Thursday, July 31, 2008
Thursday, July 17, 2008
The avian killing spree continues. After ten days of quiet, tonight I found half a beak on the couch - a BEAK. Do you know how disconcerting it is to find bird parts laying around your home? Sadly, it wasn't completely unexpected. The only real surpise was that I found it out in the open instead of stuck under the pillow where my little furry friend usually hides her booty.
We were all out on the back porch enjoying a delicious dessert of sweet buttermilk biscuits with lemon curd, berries and cream after a belated birthday dinner with a friend, when I heard Lily at the door. Because I will apparently never learn, I forgot to do the all important poultry check before opening the door. Before I knew it, she had rushed into the house with a newly dead sparrow. Then, after much running, hiding and making it abundantly clear that she was not going to give it up without a fight, she proceeded to eat half of it (the top half, to be exact). Eventually, all that was left were some feathers, the aforementioned beak half and my growing disgust. I don't know what is worse - that my dog is a super gross or that I can love her as much as I do despite her deviance.
Saturday, July 05, 2008
But, then, there are those times when they are just plain gross.For example, this morning, when I heard a muffled bark outside the screen door and found Lily standing there bright eyed, ears erect, carriage proud as she begged to be let in with the special prize she found in the garden. Upon closer inspection, it became clear that she was brandishing not a chew toy, but a dead sparrow.
After being denied entry to the family manor and turning down a trade of some barbequed pork that came with last night's traditional Independence Day Chinese takeout, she took to wandering the garden with her precious. At some point, just carrying the bird somehow morphed into chewing. The precious had been deemed delicious enough to eat. Lily and the precious are now one.

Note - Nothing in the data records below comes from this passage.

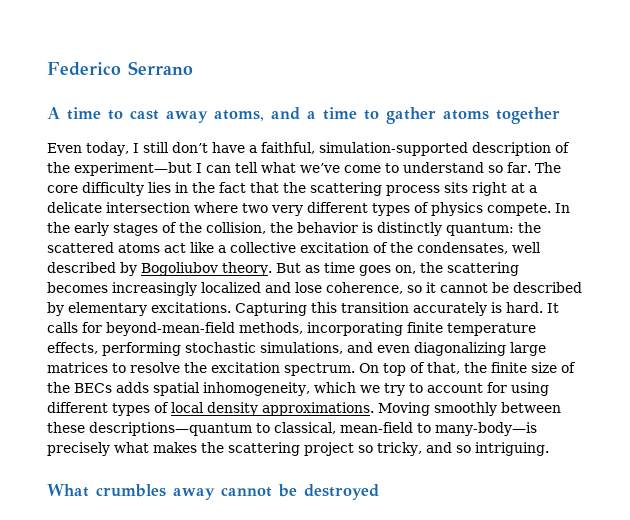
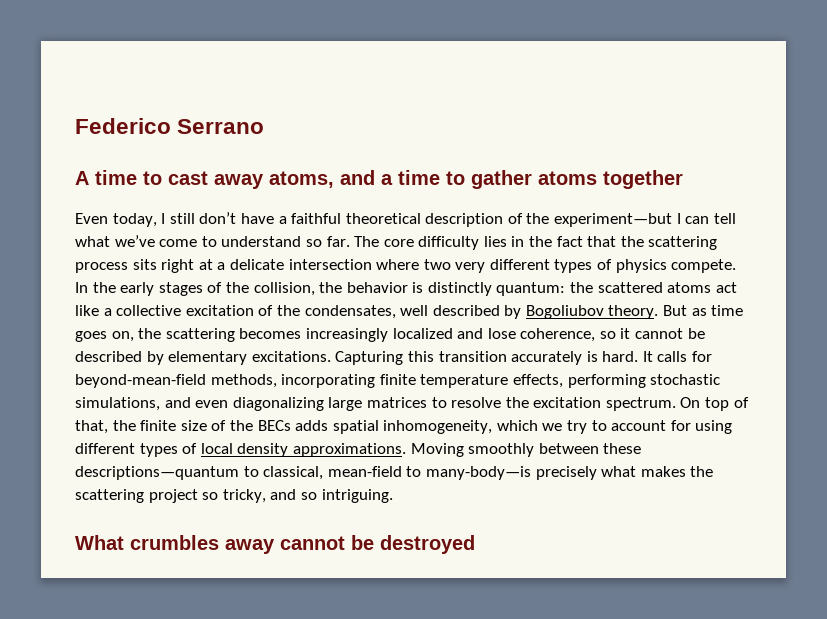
- Even today, I still don’t have a faithful, simulation-supported description of the experiment—but I can tell what we’ve come to understand so far.
+ Even today, I still don’t have a faithful theoretical description of the experiment—but I can tell what we’ve come to understand so far.

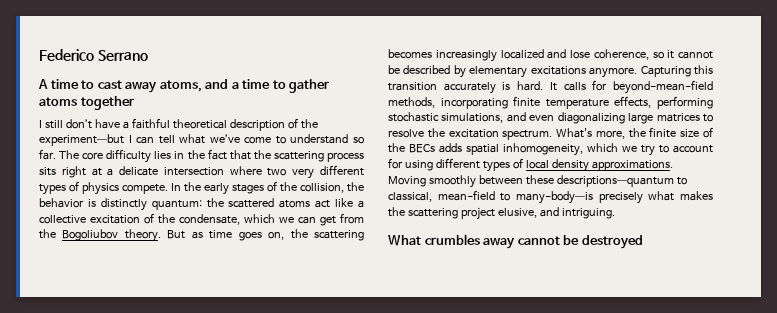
- Even today, I still don’t have a faithful theoretical description of the experiment—but I can tell what we’ve come to understand so far.
+ I still don’t have a faithful theoretical description of the experiment—but I can tell what we’ve come to understand so far.
- In the early stages of the collision, the behavior is distinctly quantum: the scattered atoms act like a collective excitation of the condensates, well described by Bogoliubov theory.
+ In the early stages of the collision, the behavior is distinctly quantum: the scattered atoms act like a collective excitation of the condensate, which we can get from the Bogoliubov theory.
- But as time goes on, the scattering becomes increasingly localized and lose coherence, so it cannot be described by elementary excitations.
+ But as time goes on, the scattering becomes increasingly localized and lose coherence, so it cannot be described by elementary excitations anymore.
- On top of that, the finite size of the BECs adds spatial inhomogeneity, which we try to account for using different types of local density approximations.
+ What's more, the finite size of the BECs adds spatial inhomogeneity, which we try to account for using different types of local density approximations.
- Moving smoothly between these descriptions—quantum to classical, mean-field to many-body—is precisely what makes the scattering project so tricky, and so intriguing.
+ Moving smoothly between these descriptions—quantum to classical, mean-field to many-body—is precisely what makes the scattering project elusive, and intriguing.

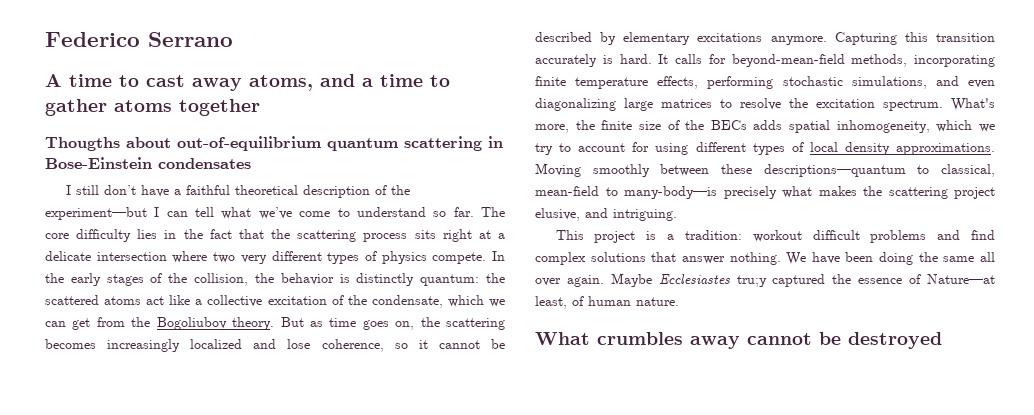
+ Thougths about out-of-equilibrium quantum scattering in Bose-Einstein condensates
+ This project is a tradition: workout difficult problems and find complex solutions that answer nothing. We have been doing the same all over again. Maybe Ecclesiastes tru;y captured the essence of Nature—at least, of human nature.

So now, I not only share my home with a killer, but one with the foul stench of house sparrow on her breath. This is doubly disturbing after having hand raised Nelson, Jimbo and Johnny (may he rest in peace) a couple of summers ago. I can only hope this sparrow was not a relative.
The American Kennel Club describes the papillon as "a small, friendly, elegant toy dog of fine-boned structure, light, dainty and of lively action; distinguished from other breeds by its beautiful butterfly-like ears.". NOWHERE do they mention "murderer of sparrows" or "enjoys eating young birds' livers with some fava beans and a nice chianti".
Technically, papillons are a kind of miniature spaniel and spaniels were bred as hunting dogs, so I guess it can't be completely unexpected. That still doesn't remove the "ewww" factor, though. Now she has acquired a taste for feathers, I fear the killing will not end here. No more wearing my purple feather boa and plumed showgirl headdress to bed. I will sleep with one eye open. The worst part is that she is probably just charming enough to get away with it, because in the immortal words of Bart Simpson: "No one suspects the butterfly."